Content revision data:
============================================================

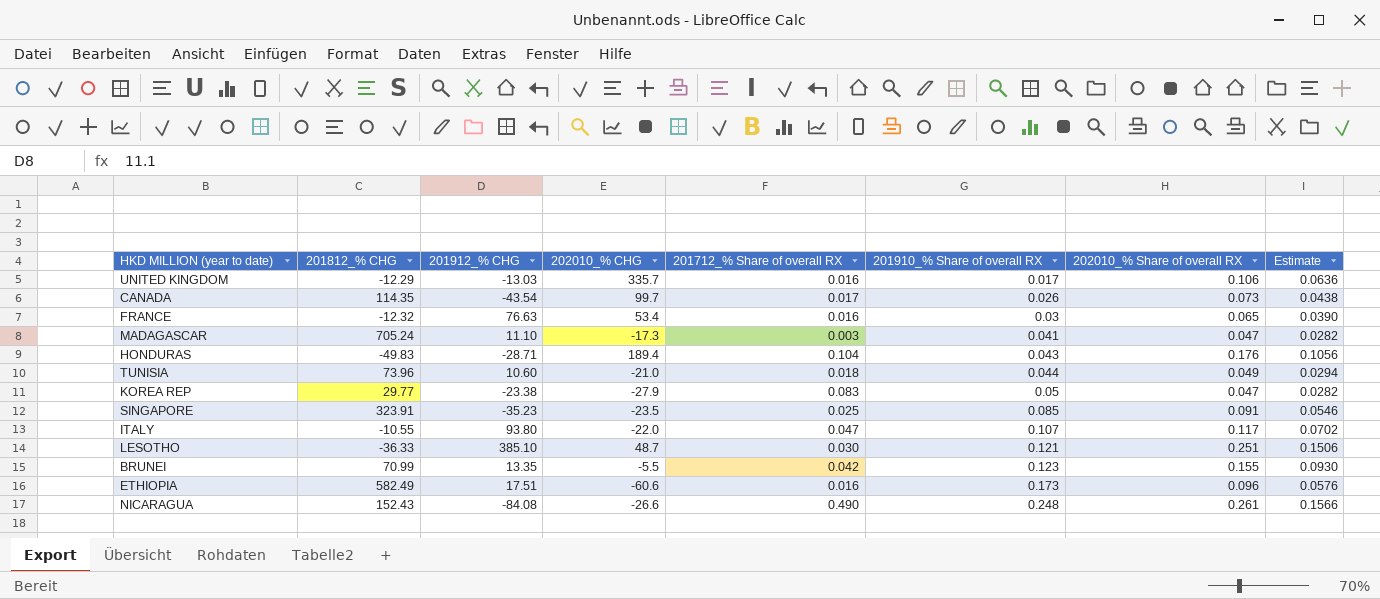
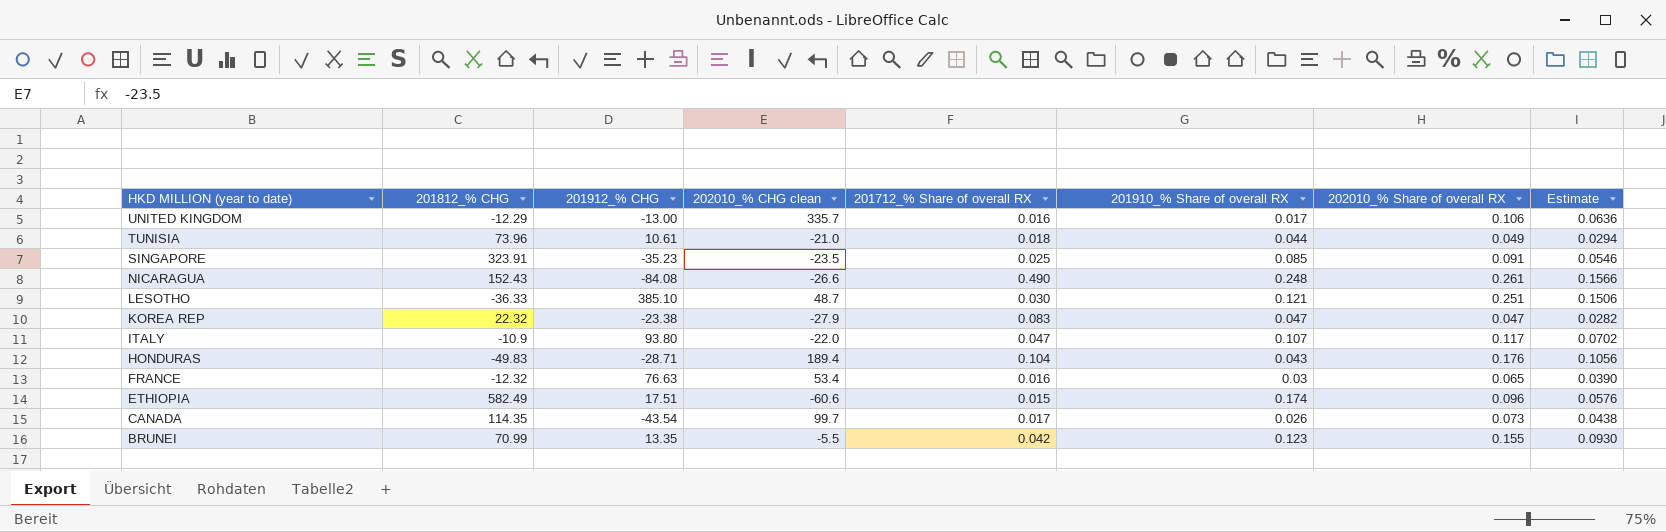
row order: 201910_% Share of overall RX ascending -> HKD MILLION (year to date) descending
column name: 202010_% CHG -> 202010_% CHG clean
row MADAGASCAR: 705.24 | 11.10 | -17.3 | 0.003 | 0.041 | 0.047 | 0.0282 -> none
UNITED KINGDOM | 201912_% CHG: -13.03 -> -13.00
TUNISIA | 201912_% CHG: 10.60 -> 10.61
KOREA REP | 201812_% CHG: 29.77 -> 22.32
KOREA REP | 201910_% Share of overall RX: 0.05 -> 0.047
ITALY | 201812_% CHG: -10.55 -> -10.9
ETHIOPIA | 201712_% Share of overall RX: 0.016 -> 0.015
ETHIOPIA | 201910_% Share of overall RX: 0.173 -> 0.174

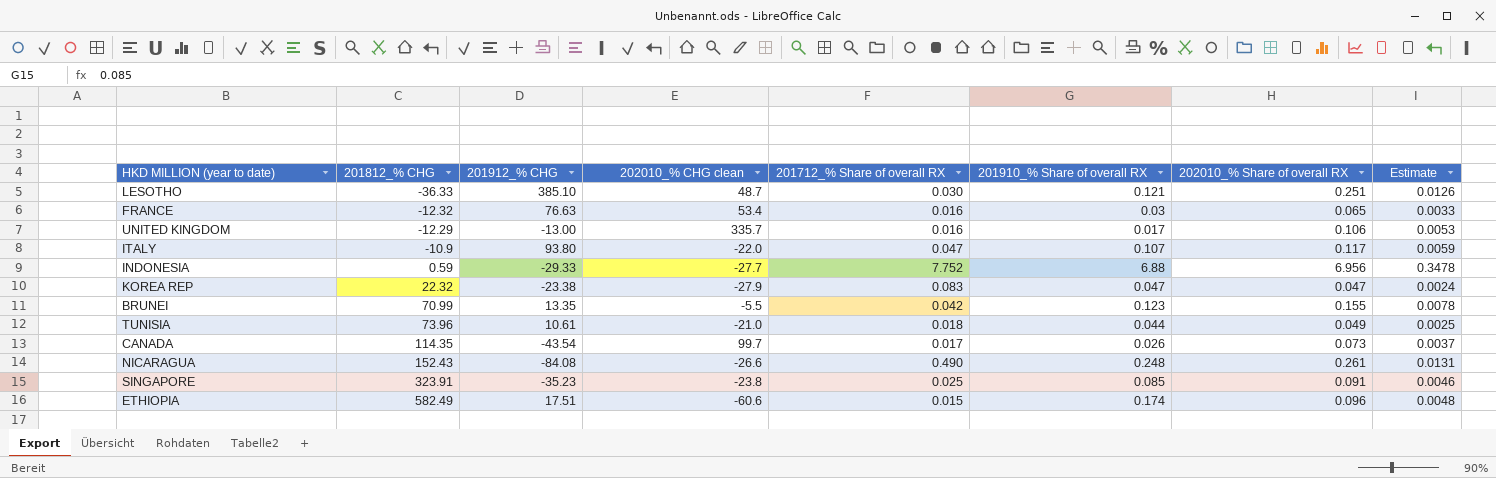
row order: HKD MILLION (year to date) descending -> 201812_% CHG ascending
column Estimate | formula: [202010_% Share of overall RX] * 0.6 -> [202010_% Share of overall RX] * 0.05
row HONDURAS: -49.83 | -28.71 | 189.4 | 0.104 | 0.043 | 0.176 | 0.1056 -> none
row INDONESIA: none -> 0.59 | -29.33 | -27.7 | 7.752 | 6.88 | 6.956 | 0.3478
SINGAPORE | 202010_% CHG clean: -23.5 -> -23.8

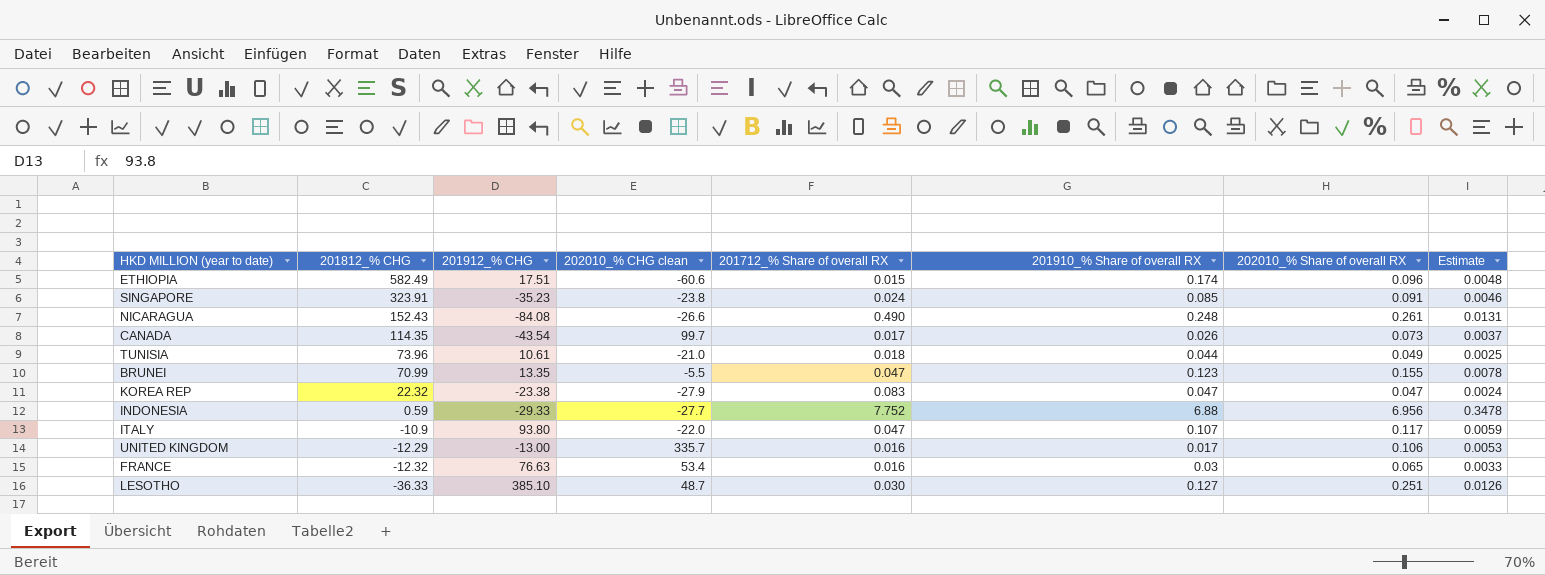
row order: 201812_% CHG ascending -> 201812_% CHG descending
SINGAPORE | 201712_% Share of overall RX: 0.025 -> 0.024
BRUNEI | 201712_% Share of overall RX: 0.042 -> 0.047
LESOTHO | 201910_% Share of overall RX: 0.121 -> 0.127

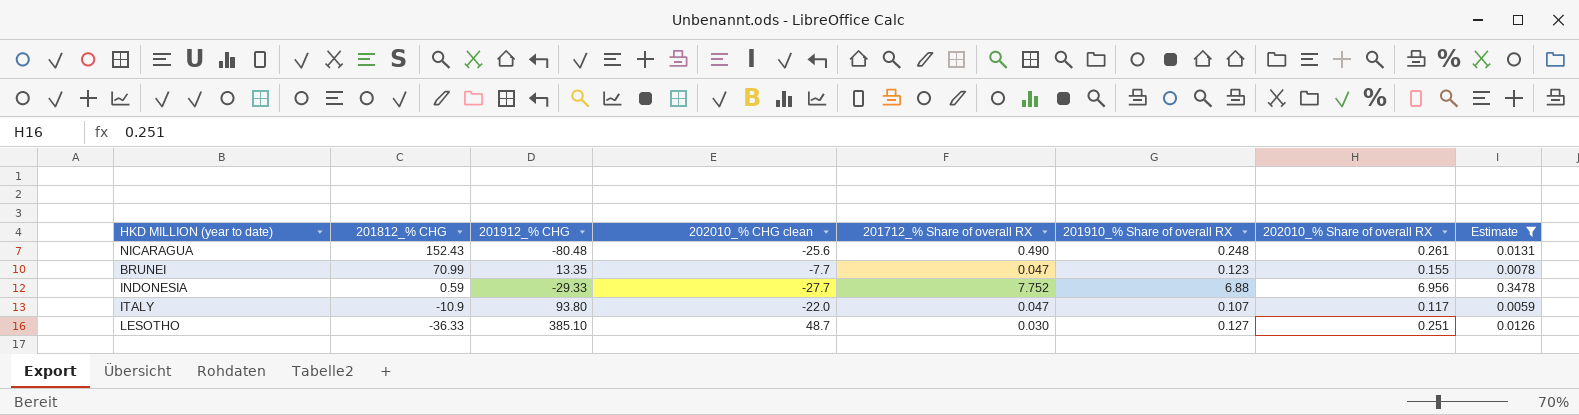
filter: none -> Estimate >= 0.0059
NICARAGUA | 201912_% CHG: -84.08 -> -80.48
NICARAGUA | 202010_% CHG clean: -26.6 -> -25.6
BRUNEI | 202010_% CHG clean: -5.5 -> -7.7

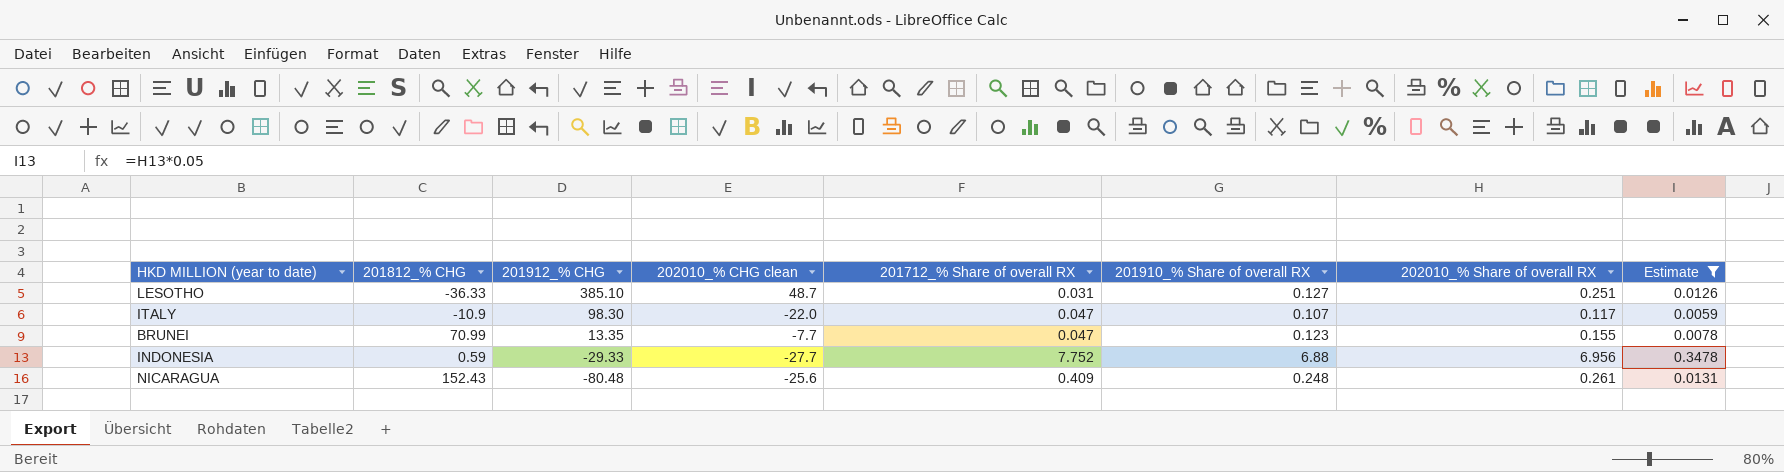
row order: 201812_% CHG descending -> 201912_% CHG descending
LESOTHO | 201712_% Share of overall RX: 0.030 -> 0.031
ITALY | 201912_% CHG: 93.80 -> 98.30
NICARAGUA | 201712_% Share of overall RX: 0.490 -> 0.409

============================================================

Starting at the line that contains "BRUNEI | 202010_% CHG clean: -5.5 -> -7.7", write out every line through the end of the entries above exactly, and omit the pictures.

BRUNEI | 202010_% CHG clean: -5.5 -> -7.7

row order: 201812_% CHG descending -> 201912_% CHG descending
LESOTHO | 201712_% Share of overall RX: 0.030 -> 0.031
ITALY | 201912_% CHG: 93.80 -> 98.30
NICARAGUA | 201712_% Share of overall RX: 0.490 -> 0.409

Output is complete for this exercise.